この度、5月より 「 かしのき園第一作業班 」にお世話になりました山田智明です。
姫路養護学校高等部卒業後(現在・特別支援学校)15年6ヶ月間、家から徒歩5〜6分と恵まれた場所にある 「 おしぼり」
会社に勤めていました。
15年余りの間、就労と云う道を歩んで来ましたが、けっして軽度ではありません。
自分の名前がやっと書ける程度の重度の 「 ダウン症 」なのです。
高等部卒業時の2〜3日しか続かないと言われながらにも、重度の智昭でも厳しい労働条件にも耐え、地域の中で働き
ながら喜びを感じたのも本人の努力はもちろん、企業側の温かい理解と従業員の皆様のお蔭だと感謝の気持ちでいっぱ
いでした。
そんな折、昨年の8月、会社に思いも寄らない事態が起こったのです。
会社の経営者が代わり新しい社長が就任されるや5名の障碍者が解雇となってしまったのです。
会社存続の為にはやむ得ない措置だったのかも知れませんが、解雇された子供達全員15〜30年勤めたにも関わらず
「 永い間ご苦労様でした 」の一言の言葉もなく、突然の解雇であまりにも卑劣なやり方に憤りを感じたのです。
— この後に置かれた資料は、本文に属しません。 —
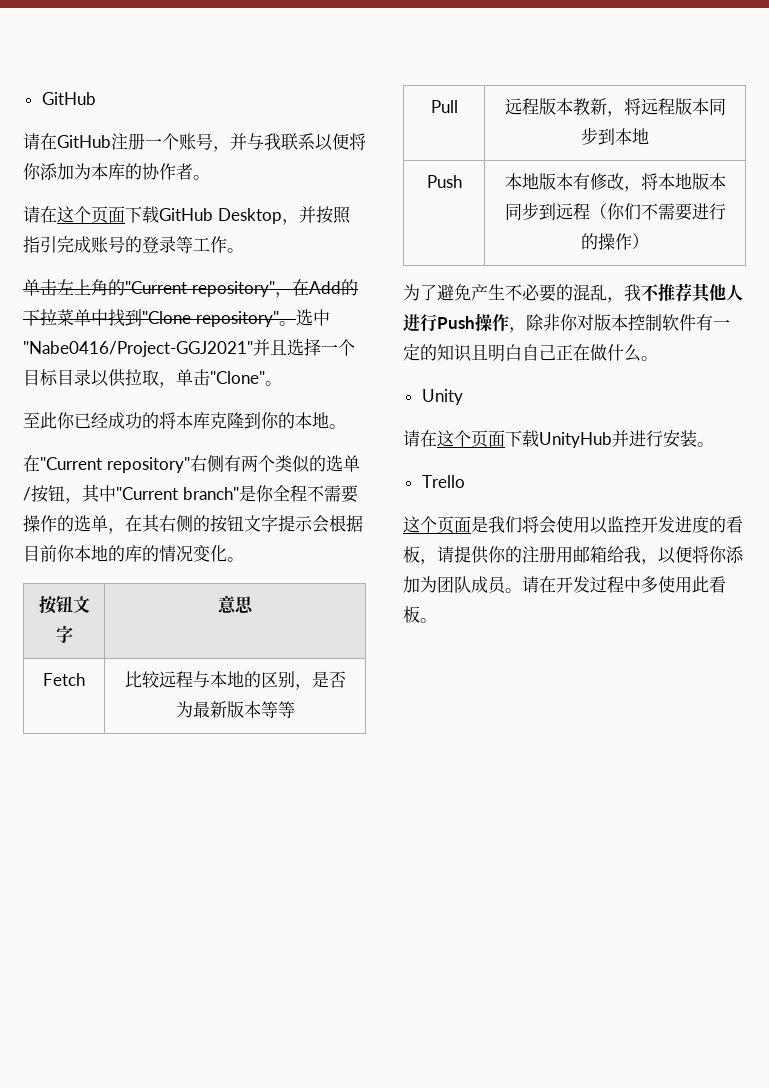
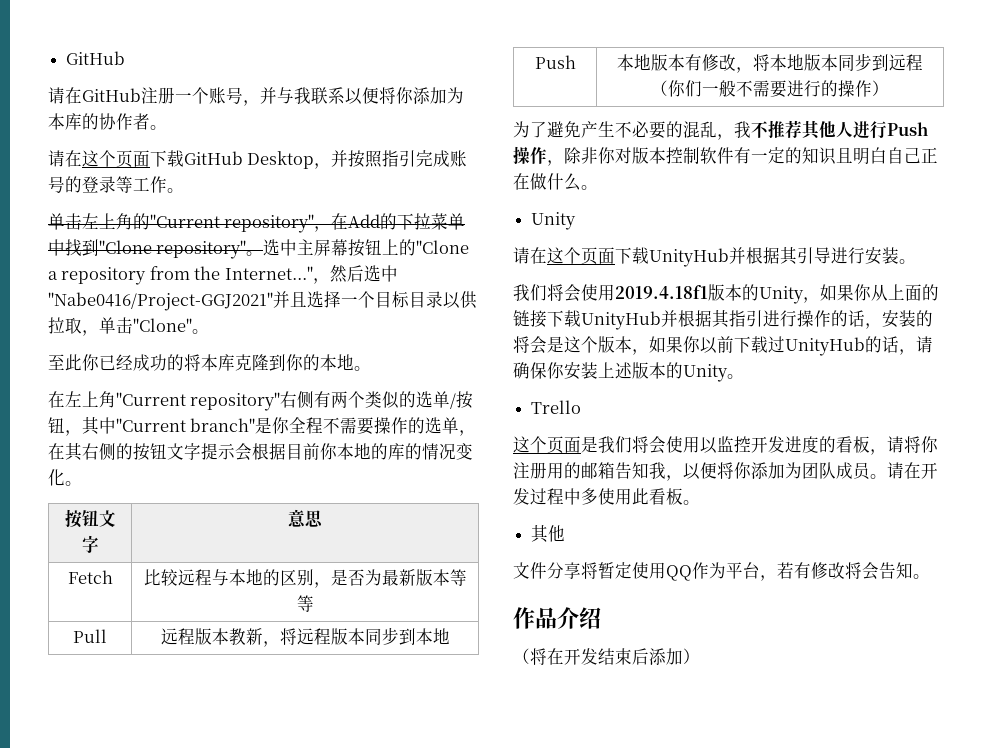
(330, 317) none -> [297,239,470,257] [48,265,398,285] 主屏幕按钮上的"Clone a repository from the Internet..."，然后选中
(40, 463) none -> [65,391,116,408] 左上角
(641, 211) none -> [702,80,736,97] 一般
(629, 438) none -> [746,247,831,265] 根据其引导
(714, 444) none -> [513,284,939,304] [513,310,933,330] [513,336,933,356] [513,362,744,382] // 我们将会使用2019.4.18f1版本的Unity，如果你从上面的链接下载UnityHub并根据其指引进行操作的话，安装的将会是这个版本，如果你以前下载过UnityHub的话，请确保你安装上述版本的Unity。
[454,546,624,564] 提供你的注册用邮箱给 -> [904,436,938,453] [513,462,649,479] 将你注册用的邮箱告知
(437, 620) none -> [531,525,566,543] [513,562,930,581] [513,607,601,629] [513,648,700,665] // 其他 // 文件分享将暂定使用QQ作为平台，若有修改将会告知。 // 作品介绍 // （将在开发结束后添加）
この時、改
めて現実の厳しさを知ることができました。

解雇となれば当然在宅生活が始まり、すぐ福祉課を訪れ事情を説明し、受給者証の申請から始まり、施設希望(ルネス
関係)を話しますと、いつ入れるか分からないとの返答・・・ 相談室を訪れてもルネス関係はなかなか入れず難しいとの
こと、それでも見学の日程を調整、園長先生との話し合いの場を設定していただき、力を貸していただきました。
6ヶ月間の在宅期間中、何度か福祉課を訪れましたが「 いつも調整中、いつ入れるか分からない 」まるで出口のないトン
ネルに入ってしまった感じで情けなく、高等部卒業時の進路選択が施設の方が良かったのではないか??? と私自身
を責める日続いたのです。
また、就労を目指し頑張り続けた子供達が在宅となった時のケア一体制のなさの腹ただしさと、親が堪えず動かなければ
ならない辛ささ・・・ ましてや重度となれば何処に行くにも連れて回り、私達さえも自由のない生活にくたびれてしまったの
も事実ですが、近くの友達によく「 食事に行こう 」と誘っていただき一緒に家族でいろんな所に行き楽しんだ日々がありま
した。こうして友達に支えられ計り知れないほどの仲間の大切さを実感しました。
そうこうしている内にも、4月下旬に実習可能という明るい知らせを聞き相談員に話しますと、まだルネス三園は難しい
・・・ 措置から施設契約へと移行されたにも関わらず一体どこに権限があるのか分からず、振り回された日々にどうして
もルネスで働きたいと言っていた智昭が「 ぼく、もうどこでもいいわ 」と一番傷がついたのが本人だったかも知れません。
その時、なぜ行政、施設、相談員等の連携がとれていないのか疑問に思いました。
そして、私もルネス関係は半ば諦めていた矢先に実習と言う報告を受け、5日間の実習期間を終え5月連休明けより
「 かしのき園 」に契約することができました。
こうして新しく園生活がスタートし、心配していた自力通園、作業も徐々に慣れ作業内容もこれまで関わってきた同じ
「 おしぼり 」に接し、職員、お友達にも恵まれ楽しく通園している姿に嬉しく毎日が過ぎていきます。
近年福祉施策も変わり、自立支援法の廃止から障害者総合福祉法 
へと移行しつつあります。
また、平成24年度からは当園も新体系へと移行を決定付されて
いるようですが名称だけのかけ違いのないよう、施設職員、親も
利用者、我が子をしっかり見極め一人ひとりの利用者を適正な場
で指導していただき、働くことにより余暇も楽しみ働く喜びを持た
せてほしいと思います。
これからは一般就労という道はとても厳しいと思いますが、今まで培って
きた仕事に対する意欲を維持し、これまで経験できなかった社会経験、対人関係、宿泊訓練などを身につけ自立して
いってほしいと願っています。
私もしばらくの間、遠ざかっていた福祉関係に家族会を通じ、今後我が子の歩む道を模索していきたいと思っています。
今後とも、どうぞよろしくお願い致します。